Adverse Reactions: Adverse effects, mild, and transitory. It causes nausea, vomiting, diarrhea,
and abdominal discomfort.
Oxamniquine
Oxamniquine is used for the treatment of S mansoni infections. It is active against both mature
and immature stages of S mansoni. It has also been used extensively for mass treatment.
Oxamniquine is readily absorbed orally.
Clinical Uses: Oxamniquine is safe and effective in all stages of S mansoni disease, including
advanced hepatosplenomegaly. It is better tolerated if given with food, although food delays
absorption. In mixed infections with S mansoni and S haematobium, oxamniquine has been
successfully used in combination with metrifonate.
Adverse Reactions: Central nervous system symptoms are most common; nausea and
vomiting, diarrhea, colic, pruritus, and urticaria also occur.
Piperazine
The piperazine salts are alternative drugs in the treatment of ascariasis. Piperazine is readily
absorbed from the gastrointestinal tract, and maximum plasma levels are reached in 2-4 hours.
Most of the drug is excreted unchanged in the urine in 2-6 hours.
Anthelmintic Actions: Piperazine causes paralysis of Ascaris by blocking acetylcholine at the
myoneural junction. The paralyzed roundworms are unable to maintain their position in the host
and are expelled live by normal peristalsis.
Clinical Uses: Ascariasis
Adverse Reactions: Piperazine cause nausea, vomiting, diarrhea, abdominal pain, dizziness,
and headache.
Praziquantel
Praziquantel is effective in the treatment of schistosome infections of all species and most other
trematode and cestode infections, including cysticercosis. The drug’s safety and effectiveness
as a single oral dose have also made it useful in mass treatment of several of the infections. It
is rapidly absorbed after oral administration. Most of the drug is rapidly metabolized to inactive
products after a first pass in the liver. Excretion is mainly via the kidneys and bile.
Anthelmintic Actions: Praziquantel drug increases cell membrane permeability to calcium,
resulting in marked contraction, followed by paralysis of worm musculature. Vacuolization and
disintegration of the tegumen occur, and parasite death follows.
Clinical Uses: - Schistosomiasis: Praziquantel is the drug of choice for all forms of schistosomiasis.
- Taeniasis and Diphyllobothriasis: A single dose of praziquantel, 10 mg/kg.

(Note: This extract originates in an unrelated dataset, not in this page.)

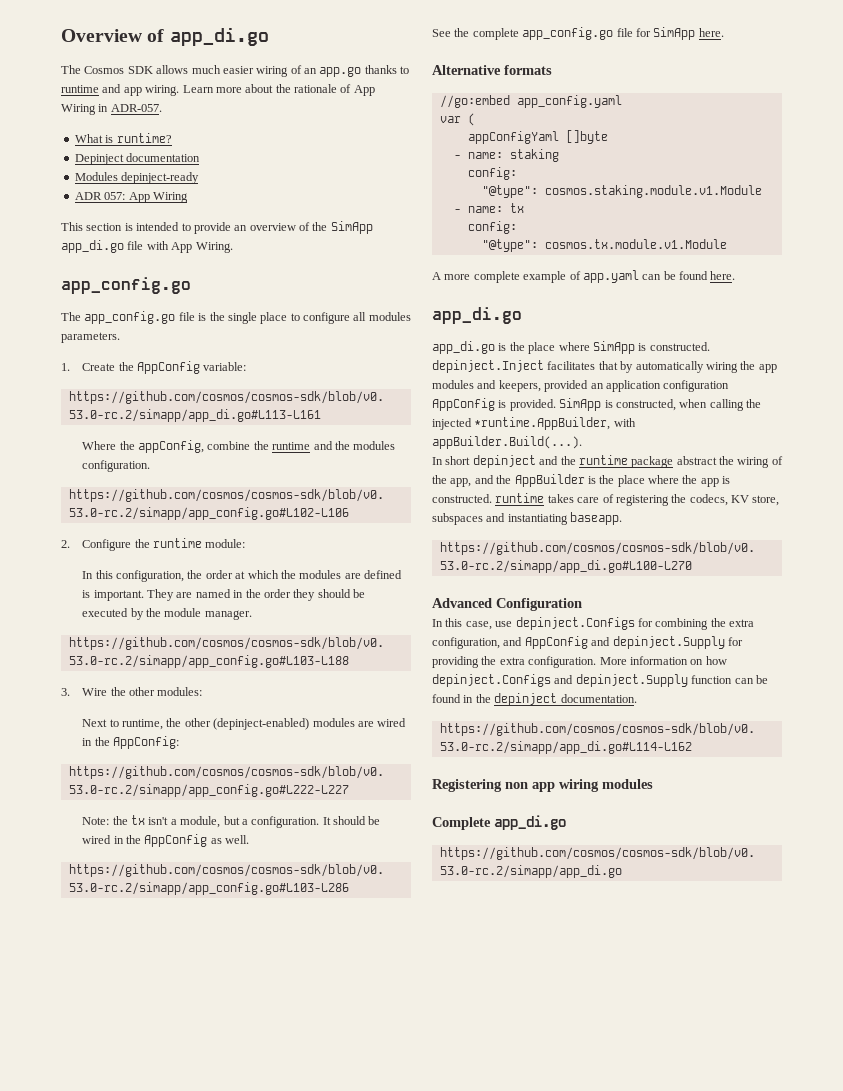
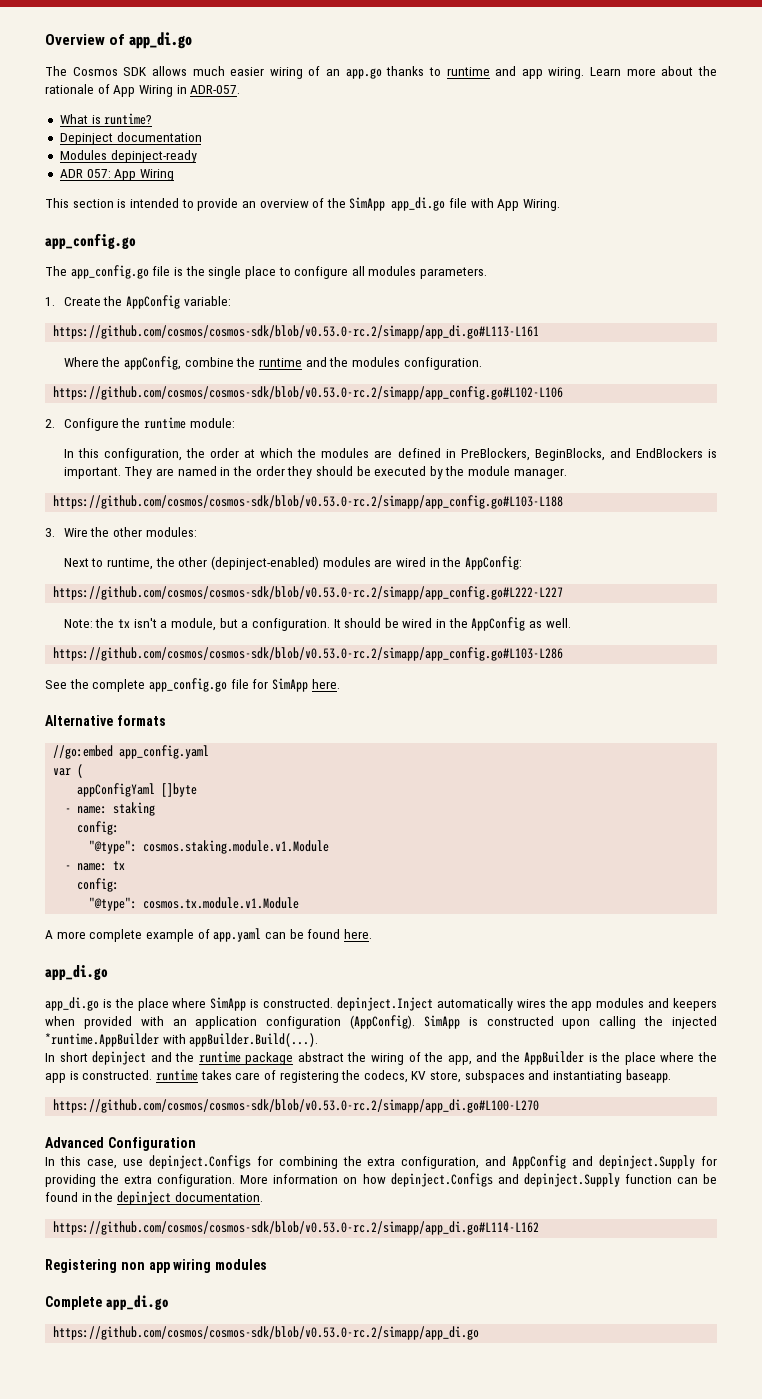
- In this configuration, the order at which the modules are defined is important.
+ In this configuration, the order at which the modules are defined in PreBlockers, BeginBlocks, and EndBlockers is important.
- app_di.go is the place where SimApp is constructed. depinject.Inject facilitates that by automatically wiring the app modules and keepers, provided an application configuration AppConfig is provided. SimApp is constructed, when calling the injected *runtime.AppBuilder, with appBuilder.Build(...).
+ app_di.go is the place where SimApp is constructed. depinject.Inject automatically wires the app modules and keepers when provided with an application configuration (AppConfig). SimApp is constructed upon calling the injected *runtime.AppBuilder with appBuilder.Build(...).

- Neurocysticercosis: The praziquantel dosage is 50 mg/kg/d in three divided doses for 14
days.
193 - H nana: Praziquantel is the drug of choice for H nana infections and the first drug to be
highly effective. A single dose of 25 mg/kg is used.
Adverse Reactions: Most frequent are headache, dizziness, drowsiness, and lassitude; others
include nausea, vomiting, abdominal pain, loose stools, pruritus, urticaria, arthralgia, myalgia,
and low-grade fever. Praziquantel appears to be better tolerated in children than in adults.
Adverse effects may be more frequent in heavily infected patients, especially in S mansoni
infections.
Pyrantel Pamoate
Pyrantel pamoate is a broad-spectrum anthelmintic highly effective for the treatment of pinworm
and Ascaris. Pyrantel pamoate because it is poorly absorbed from the gastrointestinal tract, it is
active mainly against luminal organisms.
Anthelmintic Actions: Pyrantel is effective against mature and immature forms of susceptible
helminths within the intestinal tract but not against migratory stages in the tissues or against
ova. The drug is a depolarizing neuromuscular blocking agent that causes release of
acetylcholine and inhibition of cholinesterase; this results in stimulation of ganglionic receptors
and worm paralysis, which is followed by expulsion from the host’s intestinal tract.
Clinical Uses: The standard dose is 11 mg (base)/kg (maximum, 1 g), given with or without
food. Pyrantel is given as a single dose and repeated in 2 and 4 weeks is effective in
Enterobius vermicularis, A lumbricoides, and hookworm infections.
Suramin
Suramin is an alternative drug for the eradication of adult parasites of Onchocerca volvulus and
a drug of choice in the treatment of the hemolymphatic stage of African trypanosomiasis due to
Trypanosoma brucei gambiense and Trypanosoma brucei rhodesiense. Suramin is a
nonspecific inhibitor of many enzymes. Toxic reactions are frequent and sometimes severe,
including nausea, vomiting, urticaria, fever, nephrotoxicity, peripheral neuritis, anemia, jaundice,
and exfoliative dermatitis. The drug should be given only under expert guidance.
Thiabendazole
Thiabendazole is the drug of choice for the treatment of strongyloidiasis and an alternative drug
for cutaneous larva migrans. It may also be tried in trichinosis and visceral larva migrans, given
in the absence of other effective drugs. It is no longer recommended for the treatment of
pinworm, ascarid, trichurid, or hookworm infection unless the safer drugs of choice are not
available. Thiabendazole is rapidly absorbed after ingestion. The drug is almost completely
metabolized in the liver. Ninety percent of the drug is excreted in the urine.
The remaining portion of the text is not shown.